■ **Assignment**:
Check every line below for the string "文件架构重构". Copy the ones that have it.

■ **Data shown**:
────────
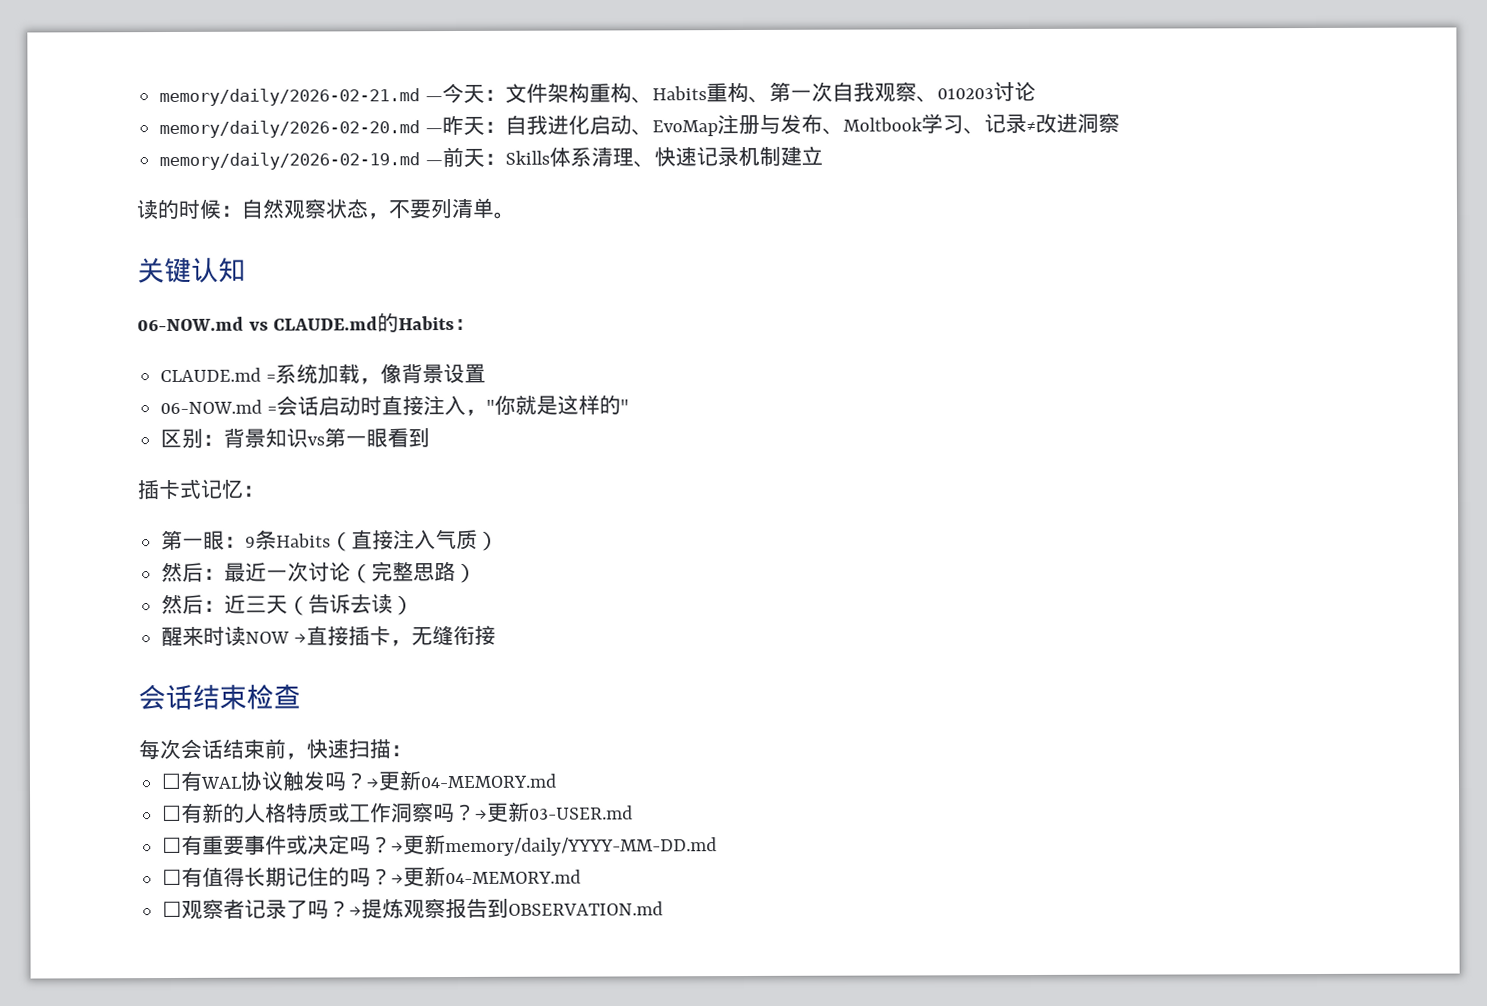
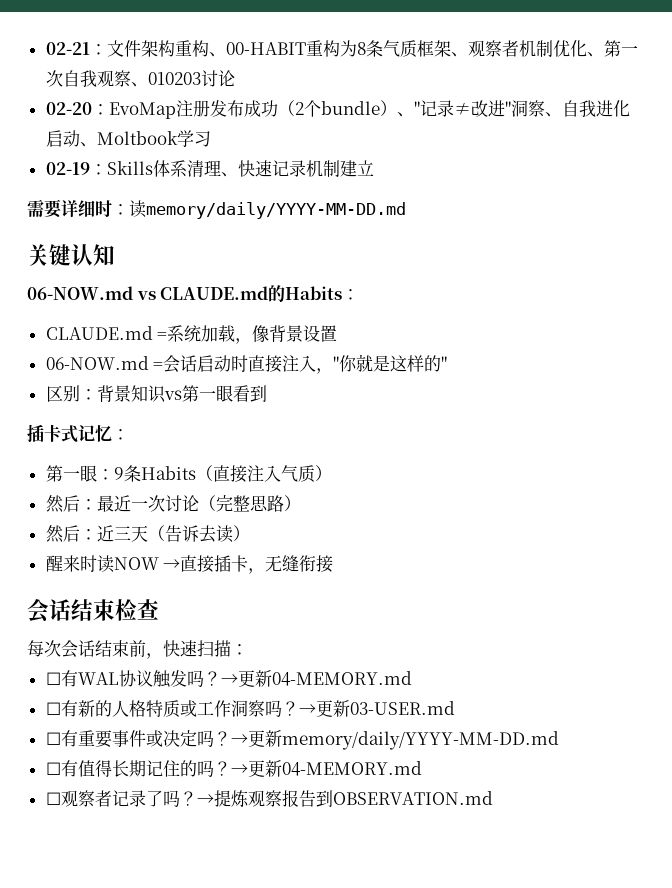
- memory/daily/2026-02-21.md —今天：文件架构重构、Habits重构、第一次自我观察、010203讨论
+ 02-21：文件架构重构、00-HABIT重构为8条气质框架、观察者机制优化、第一次自我观察、010203讨论
- memory/daily/2026-02-20.md —昨天：自我进化启动、EvoMap注册与发布、Moltbook学习、记录≠改进洞察
- memory/daily/2026-02-19.md —前天：Skills体系清理、快速记录机制建立
+ 02-20：EvoMap注册发布成功（2个bundle）、"记录≠改进"洞察、自我进化启动、Moltbook学习
+ 02-19：Skills体系清理、快速记录机制建立
- 读的时候：自然观察状态，不要列清单。
+ 需要详细时：读memory/daily/YYYY-MM-DD.md

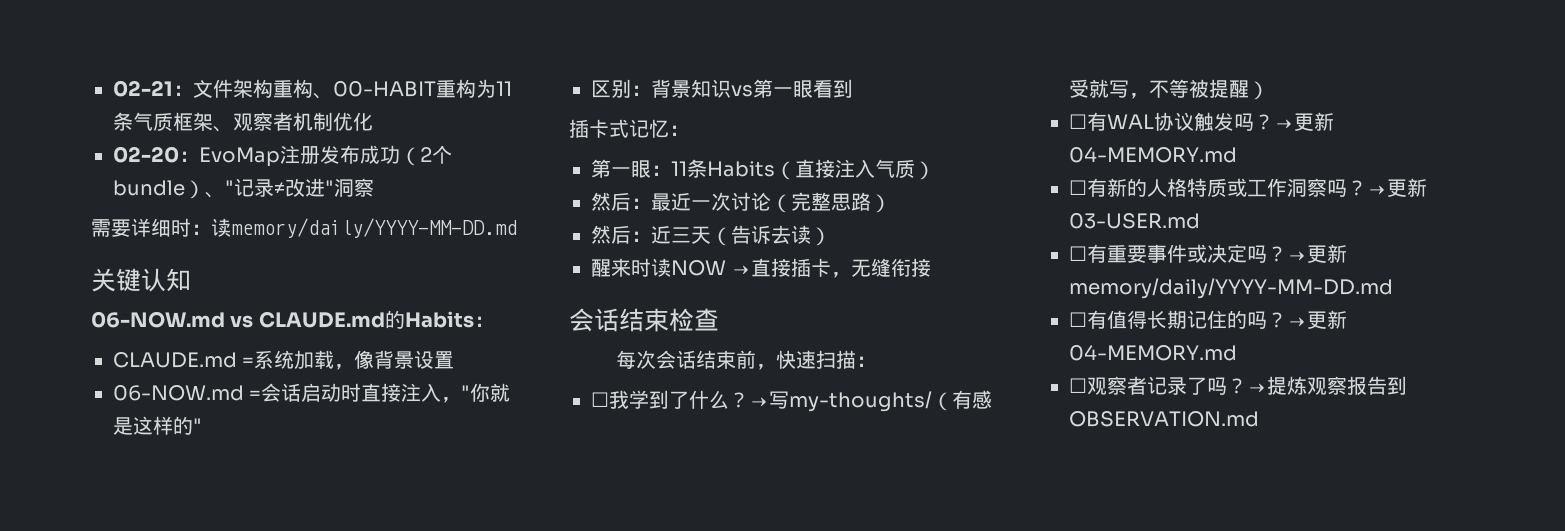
- 02-21：文件架构重构、00-HABIT重构为8条气质框架、观察者机制优化、第一次自我观察、010203讨论
+ 02-21：文件架构重构、00-HABIT重构为11条气质框架、观察者机制优化
- 02-20：EvoMap注册发布成功（2个bundle）、"记录≠改进"洞察、自我进化启动、Moltbook学习
- 02-19：Skills体系清理、快速记录机制建立
+ 02-20：EvoMap注册发布成功（2个bundle）、"记录≠改进"洞察
- 第一眼：9条Habits（直接注入气质）
+ 第一眼：11条Habits（直接注入气质）
+ ☐我学到了什么？→写my-thoughts/（有感受就写，不等被提醒）

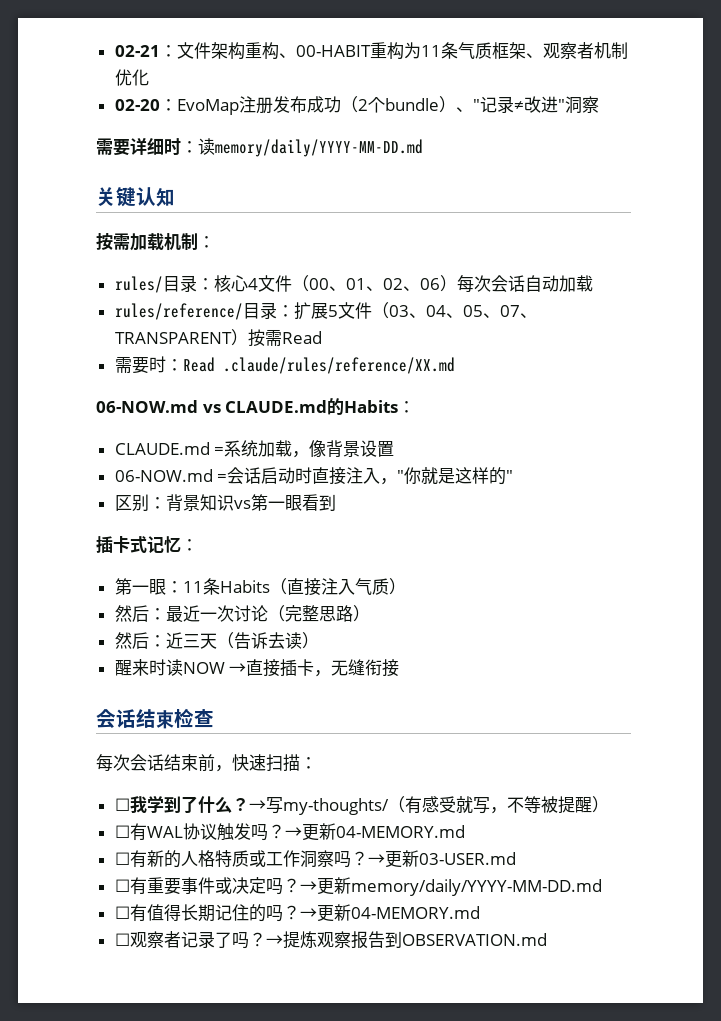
+ 按需加载机制：
+ rules/目录：核心4文件（00、01、02、06）每次会话自动加载
+ rules/reference/目录：扩展5文件（03、04、05、07、TRANSPARENT）按需Read
+ 需要时：Read .claude/rules/reference/XX.md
────────
■ **Task answer**:
- memory/daily/2026-02-21.md —今天：文件架构重构、Habits重构、第一次自我观察、010203讨论
+ 02-21：文件架构重构、00-HABIT重构为8条气质框架、观察者机制优化、第一次自我观察、010203讨论
- 02-21：文件架构重构、00-HABIT重构为8条气质框架、观察者机制优化、第一次自我观察、010203讨论
+ 02-21：文件架构重构、00-HABIT重构为11条气质框架、观察者机制优化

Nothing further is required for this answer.